What to do — Retype the entries below exactly, and keep every picture out of your version.

-------- Task input --------

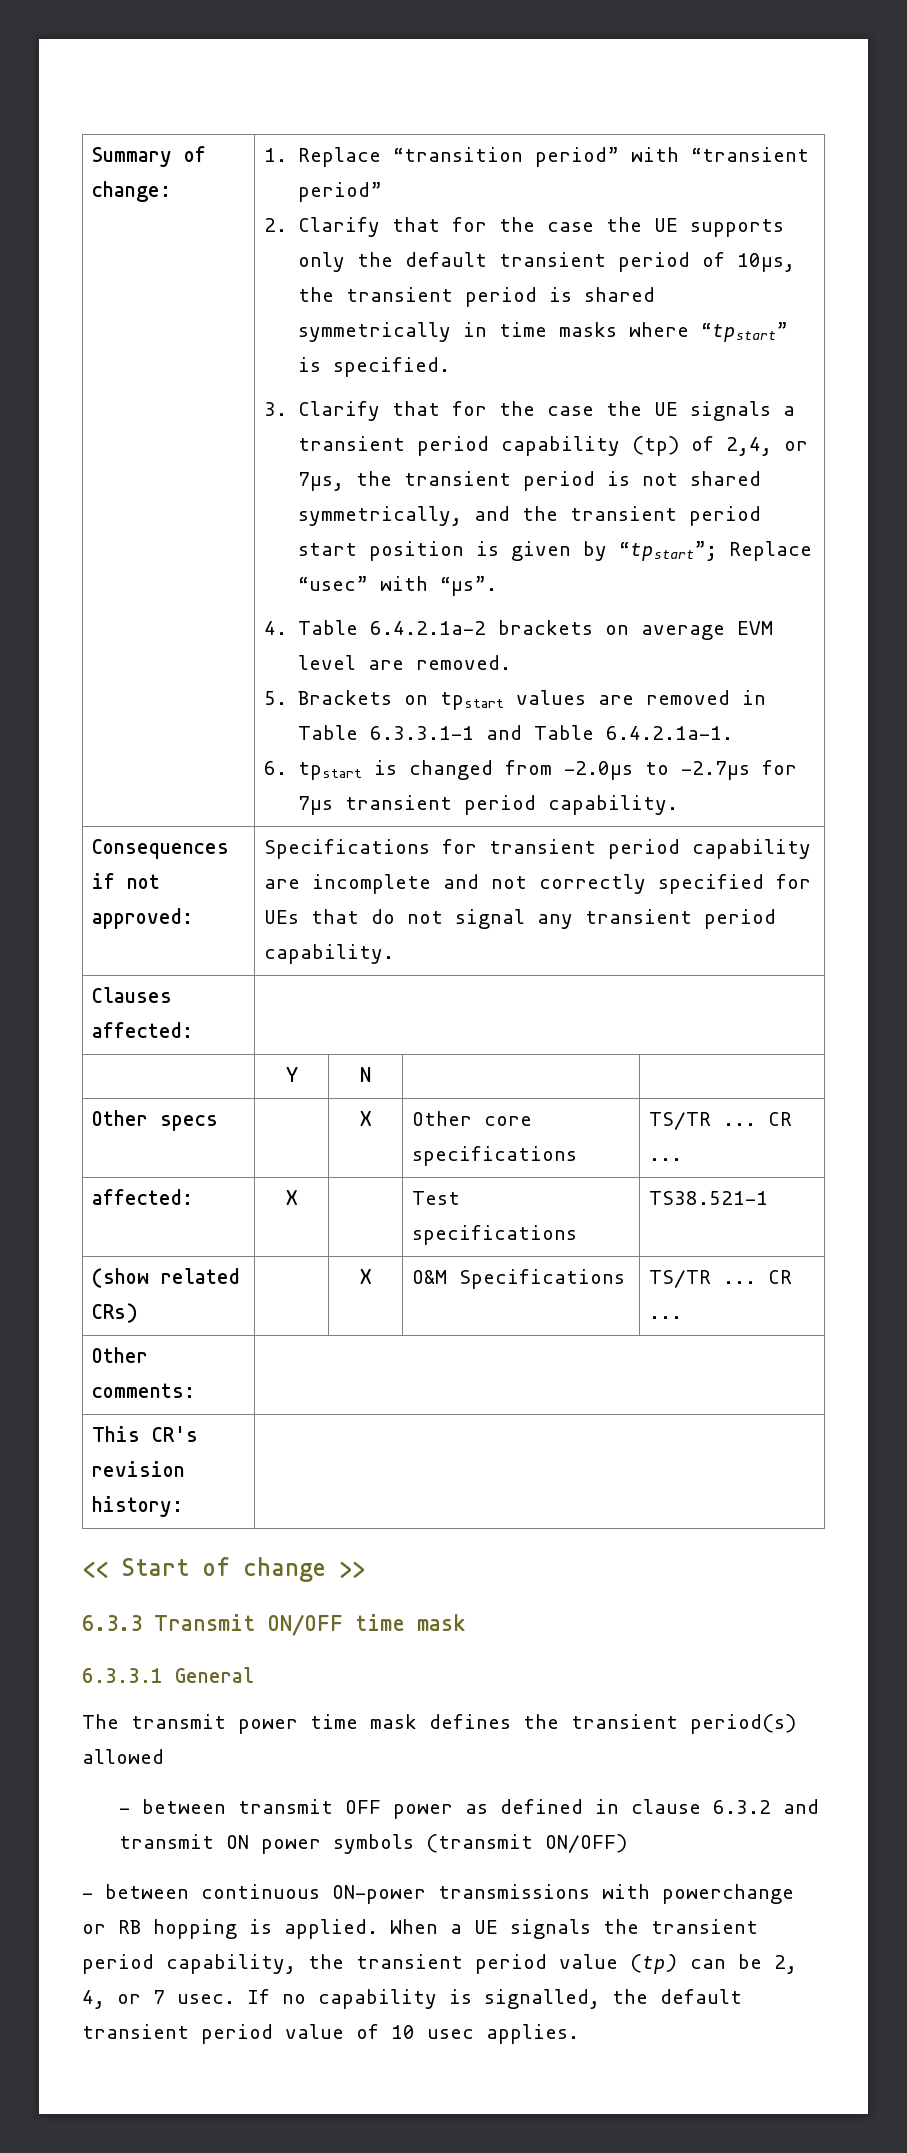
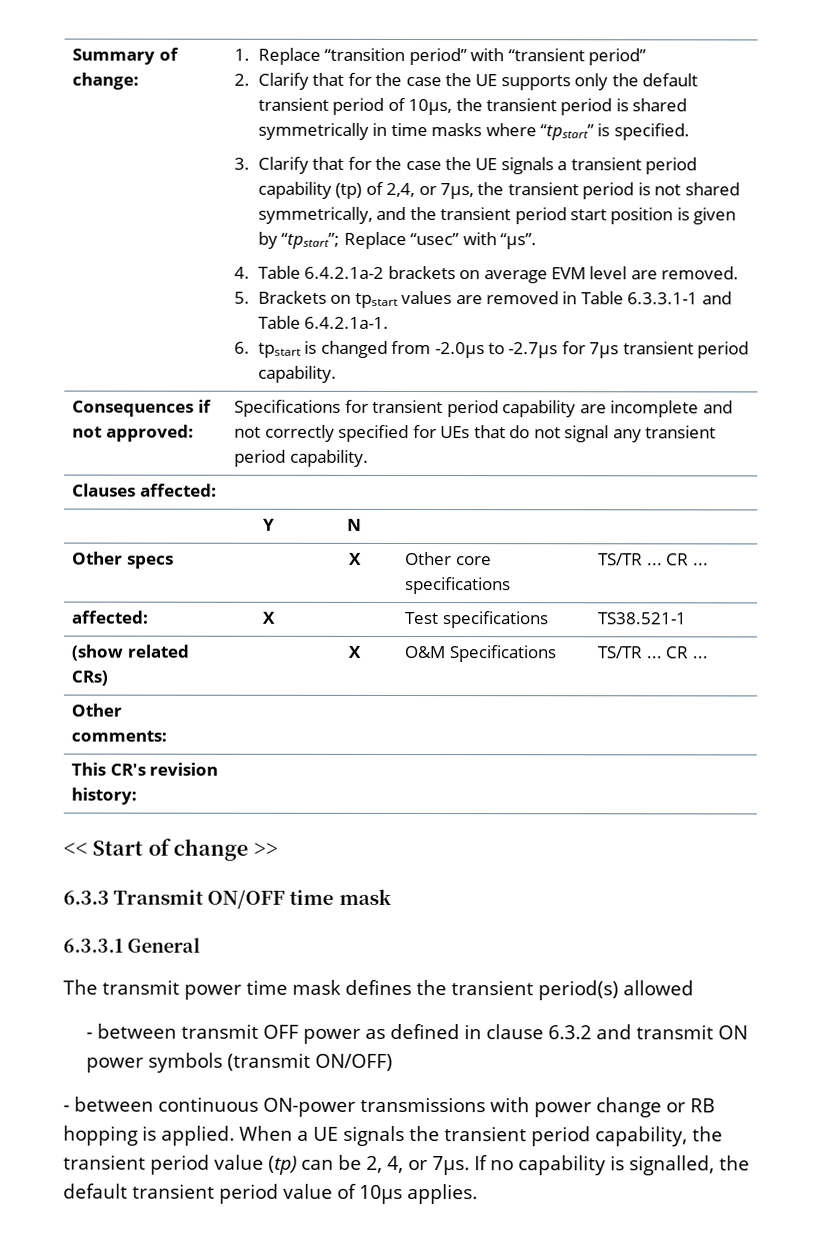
- - between continuous ON-power transmissions with powerchange or RB hopping is applied.
+ - between continuous ON-power transmissions with power change or RB hopping is applied.
- When a UE signals the transient period capability, the transient period value (tp) can be 2, 4, or 7 usec.
+ When a UE signals the transient period capability, the transient period value (tp) can be 2, 4, or 7μs.
- If no capability is signalled, the default transient period value of 10 usec applies.
+ If no capability is signalled, the default transient period value of 10μs applies.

--------

Task result —
- - between continuous ON-power transmissions with powerchange or RB hopping is applied.
+ - between continuous ON-power transmissions with power change or RB hopping is applied.
- When a UE signals the transient period capability, the transient period value (tp) can be 2, 4, or 7 usec.
+ When a UE signals the transient period capability, the transient period value (tp) can be 2, 4, or 7μs.
- If no capability is signalled, the default transient period value of 10 usec applies.
+ If no capability is signalled, the default transient period value of 10μs applies.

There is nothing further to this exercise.